Zoom Adds Translated Captions As a Paid Add-On

We're breaking past language barriers, as live translated captions are already coming to Microsoft Teams as well.

Zoom is adding translated captions, designed to translate a speaker’s language in real time in order to caption a Zoom meeting so that everyone can understand everyone else.

There’s a catch: The feature is only available for paid plans, and it will cost an extra $5 per month, per user on top of the standard monthly fee. 12 languages are currently supported.

Still, it’s an impressive feature that can help businesses work across the language barrier when reaching out to new markets, or can help make an all-hands meeting more accessible for workforces in which not everyone speaks the same first language.

What to Know

A “universal translator” was once a science fiction concept you’d only find in Star Trek or a Douglas Adams novel. Granted, we still haven’t created audio translations in real-time, and when we do, they’ll definitely sound like that robotic TikTok narrator voice.
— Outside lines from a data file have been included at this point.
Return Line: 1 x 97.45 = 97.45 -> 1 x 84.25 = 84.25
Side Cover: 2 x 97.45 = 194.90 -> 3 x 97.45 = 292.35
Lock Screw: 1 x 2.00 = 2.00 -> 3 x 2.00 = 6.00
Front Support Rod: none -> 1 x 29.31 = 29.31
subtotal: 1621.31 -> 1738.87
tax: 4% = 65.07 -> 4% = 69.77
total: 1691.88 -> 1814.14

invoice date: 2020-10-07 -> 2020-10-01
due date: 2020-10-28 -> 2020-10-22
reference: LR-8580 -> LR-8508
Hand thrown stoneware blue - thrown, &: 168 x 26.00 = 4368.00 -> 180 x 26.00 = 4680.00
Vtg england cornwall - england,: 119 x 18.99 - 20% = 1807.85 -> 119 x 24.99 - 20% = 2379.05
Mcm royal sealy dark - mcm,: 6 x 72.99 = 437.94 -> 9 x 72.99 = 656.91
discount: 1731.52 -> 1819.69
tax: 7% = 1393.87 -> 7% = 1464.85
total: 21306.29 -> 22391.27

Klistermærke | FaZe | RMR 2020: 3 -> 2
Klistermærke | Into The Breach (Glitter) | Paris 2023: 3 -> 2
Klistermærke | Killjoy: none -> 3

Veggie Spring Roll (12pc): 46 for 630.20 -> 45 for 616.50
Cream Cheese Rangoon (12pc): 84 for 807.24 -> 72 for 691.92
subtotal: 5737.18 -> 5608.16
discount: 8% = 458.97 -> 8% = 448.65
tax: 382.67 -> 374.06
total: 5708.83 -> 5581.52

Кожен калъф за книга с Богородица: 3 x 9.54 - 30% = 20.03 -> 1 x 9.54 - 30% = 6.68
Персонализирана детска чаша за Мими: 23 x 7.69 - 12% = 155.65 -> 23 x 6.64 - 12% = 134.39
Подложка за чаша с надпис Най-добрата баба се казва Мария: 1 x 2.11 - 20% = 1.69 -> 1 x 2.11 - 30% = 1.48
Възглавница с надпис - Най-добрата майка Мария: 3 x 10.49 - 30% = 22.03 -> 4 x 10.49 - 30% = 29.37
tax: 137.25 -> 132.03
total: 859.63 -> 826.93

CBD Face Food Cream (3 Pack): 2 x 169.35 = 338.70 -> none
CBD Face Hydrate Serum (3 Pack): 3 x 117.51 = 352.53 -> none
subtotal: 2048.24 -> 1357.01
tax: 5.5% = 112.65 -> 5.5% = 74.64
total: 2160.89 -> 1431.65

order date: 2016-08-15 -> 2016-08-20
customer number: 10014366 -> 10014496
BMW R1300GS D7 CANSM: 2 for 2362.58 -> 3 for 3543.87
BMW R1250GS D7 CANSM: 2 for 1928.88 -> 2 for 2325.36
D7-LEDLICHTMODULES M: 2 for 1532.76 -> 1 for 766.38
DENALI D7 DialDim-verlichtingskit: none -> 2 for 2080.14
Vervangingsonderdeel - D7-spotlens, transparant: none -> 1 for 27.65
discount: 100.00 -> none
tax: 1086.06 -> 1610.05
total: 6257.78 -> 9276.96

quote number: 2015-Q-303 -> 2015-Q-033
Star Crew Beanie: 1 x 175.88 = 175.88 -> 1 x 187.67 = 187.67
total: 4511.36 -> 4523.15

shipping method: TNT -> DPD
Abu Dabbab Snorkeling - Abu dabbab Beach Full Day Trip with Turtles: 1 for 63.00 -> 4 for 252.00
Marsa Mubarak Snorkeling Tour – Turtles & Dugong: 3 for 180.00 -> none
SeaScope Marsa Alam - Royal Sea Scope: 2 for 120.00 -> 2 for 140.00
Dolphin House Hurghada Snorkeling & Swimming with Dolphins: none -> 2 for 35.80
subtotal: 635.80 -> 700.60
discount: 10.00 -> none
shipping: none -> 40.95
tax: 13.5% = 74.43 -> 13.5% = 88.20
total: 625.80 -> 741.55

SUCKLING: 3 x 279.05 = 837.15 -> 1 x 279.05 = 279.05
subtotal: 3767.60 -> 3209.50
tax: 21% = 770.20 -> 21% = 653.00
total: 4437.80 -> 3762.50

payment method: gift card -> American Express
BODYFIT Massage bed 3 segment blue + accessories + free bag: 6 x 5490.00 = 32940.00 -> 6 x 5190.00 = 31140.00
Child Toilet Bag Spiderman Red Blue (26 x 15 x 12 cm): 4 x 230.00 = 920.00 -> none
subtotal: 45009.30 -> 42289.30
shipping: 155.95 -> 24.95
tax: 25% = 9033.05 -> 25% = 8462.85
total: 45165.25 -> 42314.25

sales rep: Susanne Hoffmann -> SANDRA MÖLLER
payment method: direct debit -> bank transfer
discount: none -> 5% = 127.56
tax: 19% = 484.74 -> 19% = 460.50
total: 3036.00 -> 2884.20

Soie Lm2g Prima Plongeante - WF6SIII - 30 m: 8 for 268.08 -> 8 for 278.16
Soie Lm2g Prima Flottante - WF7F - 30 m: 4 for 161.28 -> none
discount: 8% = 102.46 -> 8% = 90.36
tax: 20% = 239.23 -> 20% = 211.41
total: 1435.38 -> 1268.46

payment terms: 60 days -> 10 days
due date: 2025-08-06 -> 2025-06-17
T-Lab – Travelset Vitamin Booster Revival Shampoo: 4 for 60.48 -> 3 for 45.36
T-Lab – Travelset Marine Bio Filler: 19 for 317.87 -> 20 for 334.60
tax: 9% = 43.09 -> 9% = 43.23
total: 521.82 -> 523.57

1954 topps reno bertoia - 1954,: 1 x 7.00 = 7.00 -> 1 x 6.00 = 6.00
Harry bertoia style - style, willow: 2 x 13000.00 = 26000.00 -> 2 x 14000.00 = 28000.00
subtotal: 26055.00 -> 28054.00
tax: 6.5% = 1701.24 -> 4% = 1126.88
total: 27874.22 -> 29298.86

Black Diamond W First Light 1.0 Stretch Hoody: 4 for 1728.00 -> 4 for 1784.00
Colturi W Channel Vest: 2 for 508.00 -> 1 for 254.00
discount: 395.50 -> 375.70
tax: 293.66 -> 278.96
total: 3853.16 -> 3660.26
But until then, we have Zoom’s new captioning ability.

The 12 languages that will be supported initially are Dutch, English, French, German, Italian, Portuguese, Russian, Spanish, Ukrainian, Mandarin, Japanese, and Korean — although the final three are still in beta.

It’s available to paying users from within the Zoom web portal, where the functionality can be turned on and users can set what their preferred languages are.

Once turned on by the host, the captions will be available to all participants for meetings or webinars. Each user will be able to pick the language they want, so everyone can customize which language best accomodates them. Users could even change the captions to a secondary language they want to brush up on if they want.

In addition, full transcripts can be toggled on during meetings, so that the text is displayed in a right-hand sidebar window.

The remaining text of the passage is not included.